● Your goal: Retype the records below exactly as they stand, omitting the pictures.

● Records for processing:
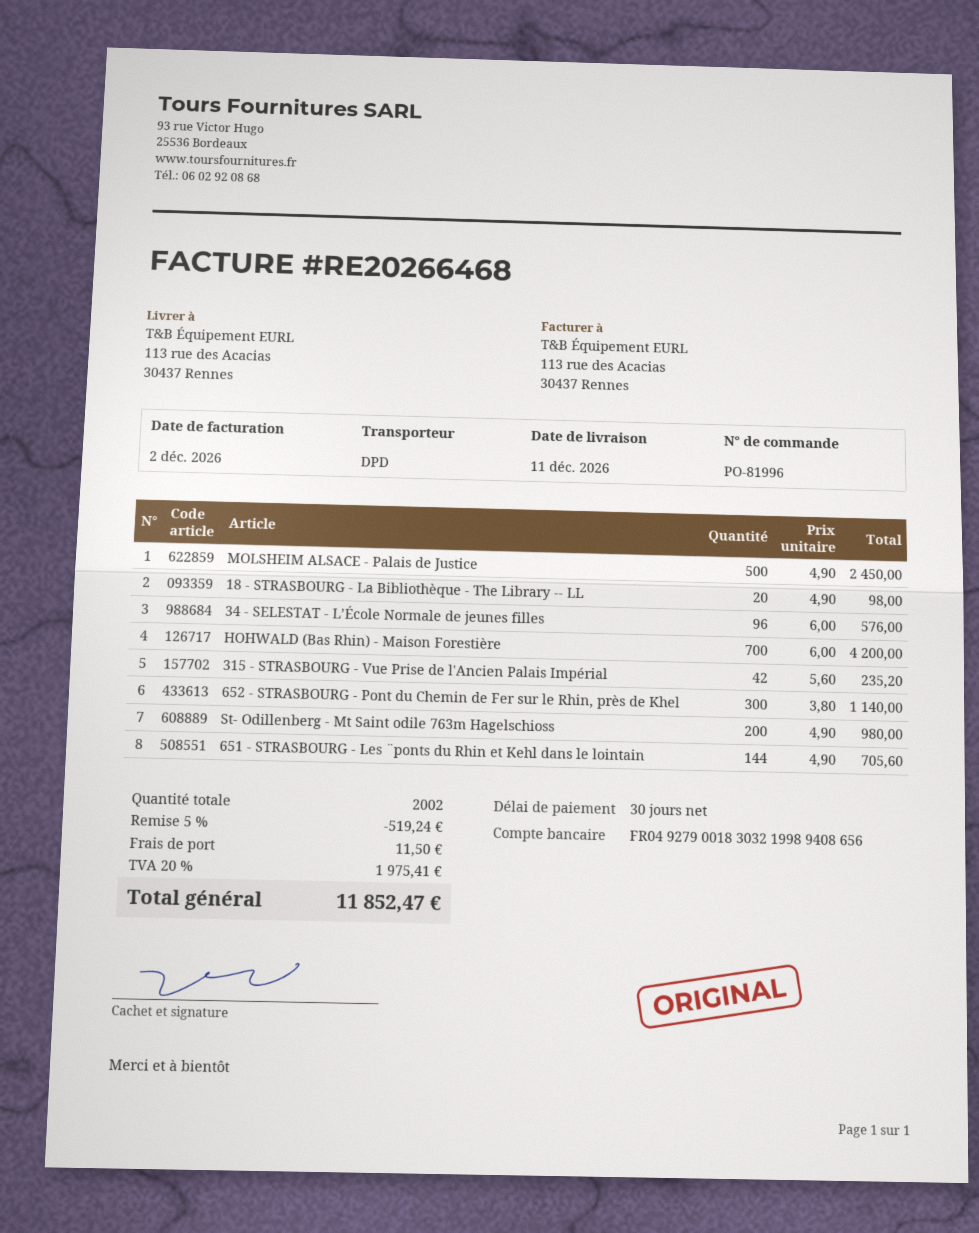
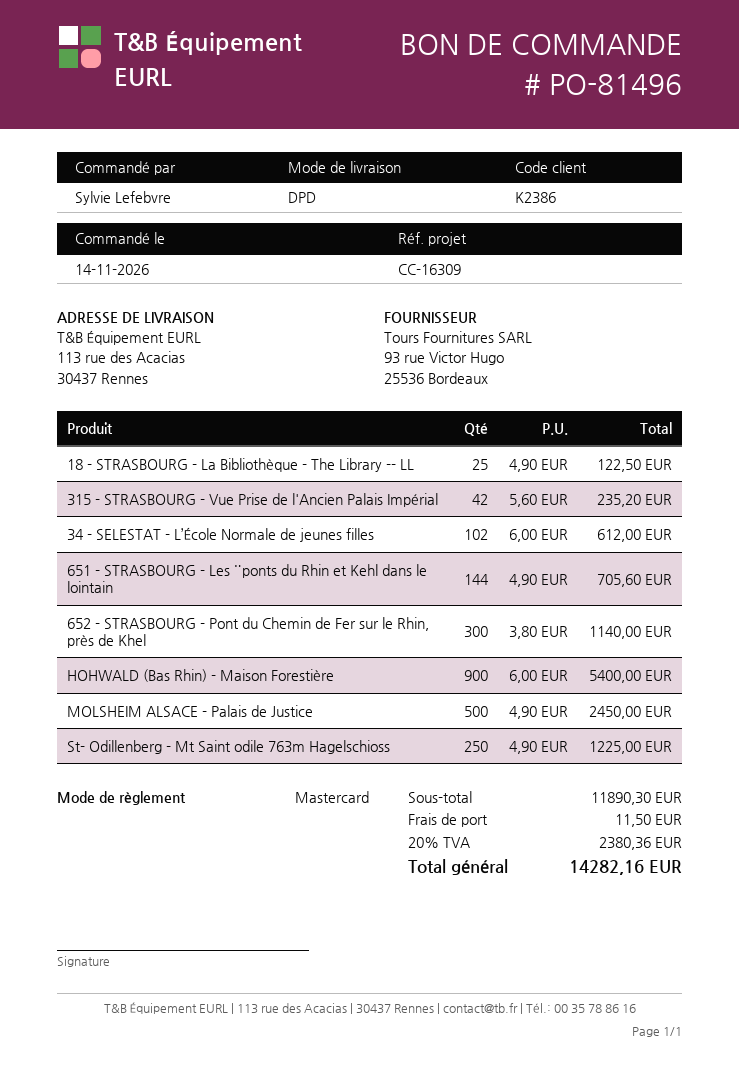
order number: PO-81996 -> PO-81496
18 - STRASBOURG - La Bibliothèque - The Library -- LL: 20 x 4.90 = 98.00 -> 25 x 4.90 = 122.50
34 - SELESTAT - L’École Normale de jeunes filles: 96 x 6.00 = 576.00 -> 102 x 6.00 = 612.00
HOHWALD (Bas Rhin) - Maison Forestière: 700 x 6.00 = 4200.00 -> 900 x 6.00 = 5400.00
St- Odillenberg - Mt Saint odile 763m Hagelschioss: 200 x 4.90 = 980.00 -> 250 x 4.90 = 1225.00
discount: 5% = 519.24 -> none
tax: 20% = 1975.41 -> 20% = 2380.36
total: 11852.47 -> 14282.16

● Task solution:
order number: PO-81996 -> PO-81496
18 - STRASBOURG - La Bibliothèque - The Library -- LL: 20 x 4.90 = 98.00 -> 25 x 4.90 = 122.50
34 - SELESTAT - L’École Normale de jeunes filles: 96 x 6.00 = 576.00 -> 102 x 6.00 = 612.00
HOHWALD (Bas Rhin) - Maison Forestière: 700 x 6.00 = 4200.00 -> 900 x 6.00 = 5400.00
St- Odillenberg - Mt Saint odile 763m Hagelschioss: 200 x 4.90 = 980.00 -> 250 x 4.90 = 1225.00
discount: 5% = 519.24 -> none
tax: 20% = 1975.41 -> 20% = 2380.36
total: 11852.47 -> 14282.16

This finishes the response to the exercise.